George Raft: Hollywood's Forgotten Star

George Raft was better known for making other actors’ careers a success. Yet the fact he had a Hollywood life at all was, in Raft’s eyes, a tale of triumph over circumstance…
Raft walking from Vendome Cafe in Hollywood, 1933. Photograph by Getty Images.

George Raft didn’t want to give the name. Interviewed in 1980, his final television appearance, the then 85-year-old actor, dressed stylishly in a charcoal peak-lapel suit over a black polo neck, was asked about his habit of giving money to those struggling to break into his fickle industry. The interviewer pushes him and he declines. He pushes again; again, Raft declines. The interviewer jokingly lets slip that the recipient in question went on to become the biggest name in television. Raft smiles. Still he won’t name her. Raft is, the interviewer says, too much of a gentleman. The interviewer takes another approach. How about all the famous women he’d dated? Would he name them? Raft smiles. “You can name them,” he says.

Other men of his era — James Cagney, Spencer Tracy, Humphrey Bogart, Cary Grant, Gary Cooper — entered the annals of cool. But the much-less-famous Raft embodied it. They played tough; he was tough. They played gentlemen; Raft was one. “I respect women,” Raft once noted in another interview. “In one movie I was asked to hit Marlene Dietrich. I said I didn’t want to. That’s not something I would ever do in real life. And, of course, they said, ‘Well, you must’. Marlene said, ‘You have to hit me’. And I said no. So [filming was held up] for a couple of days. And I finally did hit her.” Years after the event, Raft was still not happy with it.

He had separated from his first wife a few years into their marriage, but supported her until her death some 50 years later. It was worth noting that he was the only man on the chat show who stood up when a woman came onto the stage.
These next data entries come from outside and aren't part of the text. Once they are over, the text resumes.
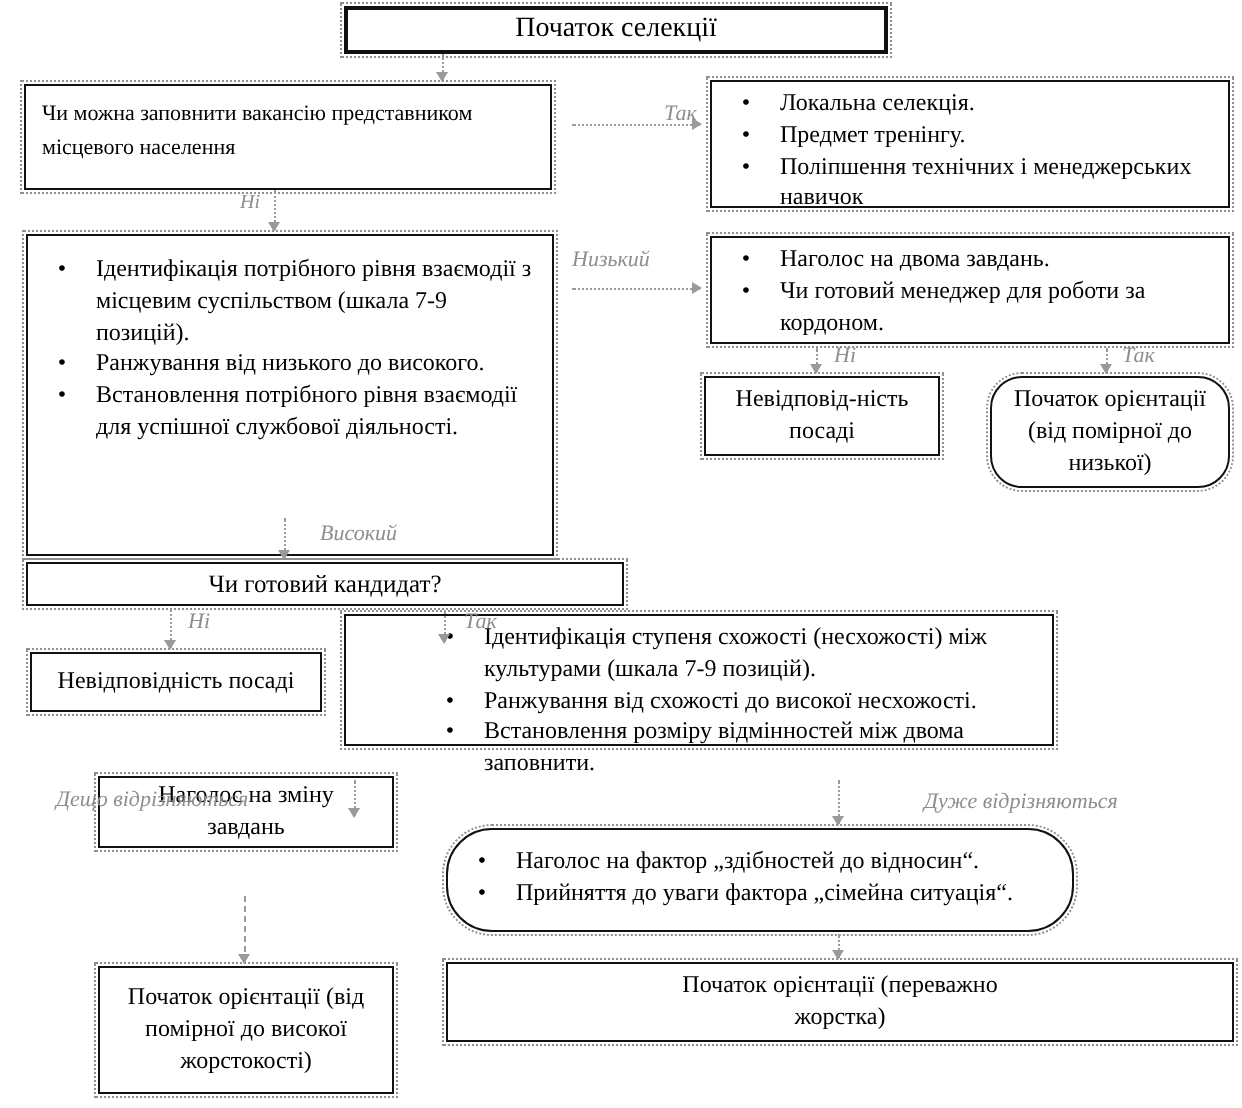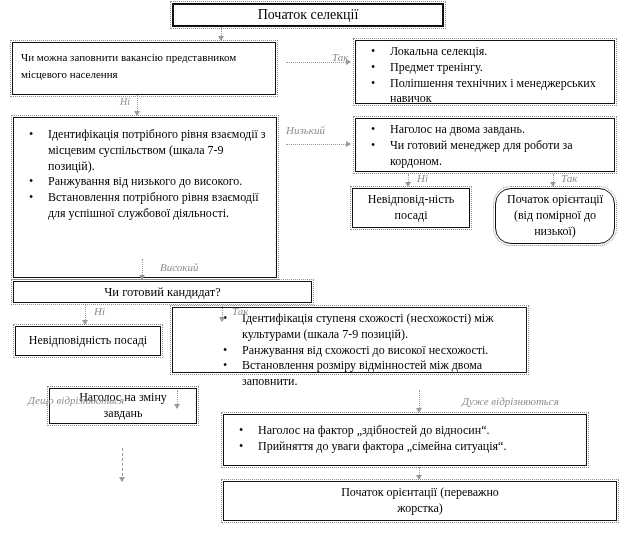--- a/index.html
+++ b/index.html
@@ -116,7 +116,7 @@
     <span class="inner-narrow" style="max-width:120px;">Наголос на зміну завдань</span>
   </div>
 
-  <div class="box blist" style="left:223px;top:414px;width:364px;height:52px;padding-top:8px;">
+  <div class="box blist" style="left:223px;top:414px;width:314px;height:52px;padding-top:8px;border-radius:23px;">
     <div class="bi">
         <span>Наголос на фактор „здібностей до відносин“.</span>
       </div>

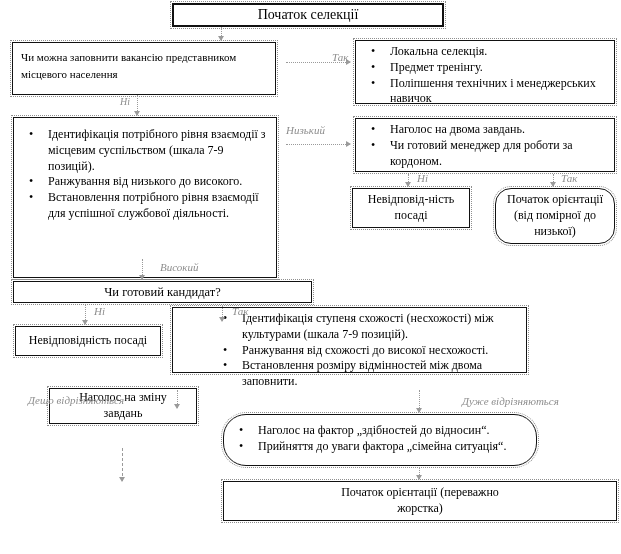--- a/index.html
+++ b/index.html
@@ -125,6 +125,9 @@
       </div>
   </div>
 
+  <div class="box box--center" style="left:49px;top:483px;width:148px;height:64px;">
+    <span class="inner-narrow" style="max-width:136px;">Початок орієнтації (від помірної до високої жорстокості)</span>
+  </div>
 
   <div class="box box--center" style="left:223px;top:481px;width:394px;height:40px;">
     <span class="inner-narrow" style="max-width:160px;">Початок орієнтації (переважно жорстка)</span>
Yet gentlemanliness, apparently, got you only so far. Why, compared to his peers, is Raft so little known? “Well, I was a pretty quick study — but then I didn’t have too many lines,” he said. Raft made self-effacement an art form: he never saw himself on screen and, he claimed, never had any desire to. “I always played the guy with the gun, or something like that. I did 105 pictures and I was killed 85 times. How unlucky can you go, right? I did pretty well with the girls. But in the pictures, always got killed. I worked with so many Academy Award winners. They always won the award, not me. I was nominated once. I ran fourth.”

Raft, it sometimes seemed, made other men’s careers. Poor professional choices — at least in hindsight — were an issue: mistrust of novice directors, a belief in his own agent’s press releases and a reluctance to play un-redeeming anti-heroes all influenced his decisions. He turned down the lead in High Sierra, creating an opening that would help Bogart start his climb out of the doldrums. He turned down the lead in The Maltese Falcon for good reasons, but all the same he passed on what is widely considered the best detective movie of all time. Bogart took that part, too.